Restate word for word the lines beginning with the one that contains "text: Engineer Name" and ending at the bottom of the records below, both included.

Front-end code change data:
<<<<

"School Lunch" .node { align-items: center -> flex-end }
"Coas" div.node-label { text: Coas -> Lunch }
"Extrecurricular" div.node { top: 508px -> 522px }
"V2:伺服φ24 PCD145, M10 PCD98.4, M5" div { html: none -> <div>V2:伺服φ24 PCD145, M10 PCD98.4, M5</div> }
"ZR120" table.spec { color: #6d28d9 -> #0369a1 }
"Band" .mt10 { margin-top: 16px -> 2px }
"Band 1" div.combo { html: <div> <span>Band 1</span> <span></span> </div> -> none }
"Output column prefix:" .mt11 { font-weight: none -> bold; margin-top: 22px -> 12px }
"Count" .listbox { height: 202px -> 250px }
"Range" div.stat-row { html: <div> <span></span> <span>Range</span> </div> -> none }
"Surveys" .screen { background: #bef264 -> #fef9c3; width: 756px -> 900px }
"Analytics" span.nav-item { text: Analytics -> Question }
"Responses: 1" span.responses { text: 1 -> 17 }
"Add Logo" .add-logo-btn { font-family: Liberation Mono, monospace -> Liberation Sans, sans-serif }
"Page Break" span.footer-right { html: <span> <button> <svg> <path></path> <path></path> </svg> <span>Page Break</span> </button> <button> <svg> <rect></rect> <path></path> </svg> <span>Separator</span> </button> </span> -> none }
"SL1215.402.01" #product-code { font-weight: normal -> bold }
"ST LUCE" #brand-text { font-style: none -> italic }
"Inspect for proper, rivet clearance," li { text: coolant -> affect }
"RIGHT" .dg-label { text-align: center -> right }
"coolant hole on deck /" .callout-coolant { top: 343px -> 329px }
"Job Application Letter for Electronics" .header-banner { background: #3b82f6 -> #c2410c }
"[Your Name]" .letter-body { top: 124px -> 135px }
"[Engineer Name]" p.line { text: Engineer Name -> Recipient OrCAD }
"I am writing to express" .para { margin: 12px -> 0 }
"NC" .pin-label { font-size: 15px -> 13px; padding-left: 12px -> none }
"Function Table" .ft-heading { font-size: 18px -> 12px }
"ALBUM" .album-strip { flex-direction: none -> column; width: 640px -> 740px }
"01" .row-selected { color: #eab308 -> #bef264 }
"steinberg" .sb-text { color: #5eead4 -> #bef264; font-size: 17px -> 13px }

>>>>

■ Output for this task:
"[Engineer Name]" p.line { text: Engineer Name -> Recipient OrCAD }
"I am writing to express" .para { margin: 12px -> 0 }
"NC" .pin-label { font-size: 15px -> 13px; padding-left: 12px -> none }
"Function Table" .ft-heading { font-size: 18px -> 12px }
"ALBUM" .album-strip { flex-direction: none -> column; width: 640px -> 740px }
"01" .row-selected { color: #eab308 -> #bef264 }
"steinberg" .sb-text { color: #5eead4 -> #bef264; font-size: 17px -> 13px }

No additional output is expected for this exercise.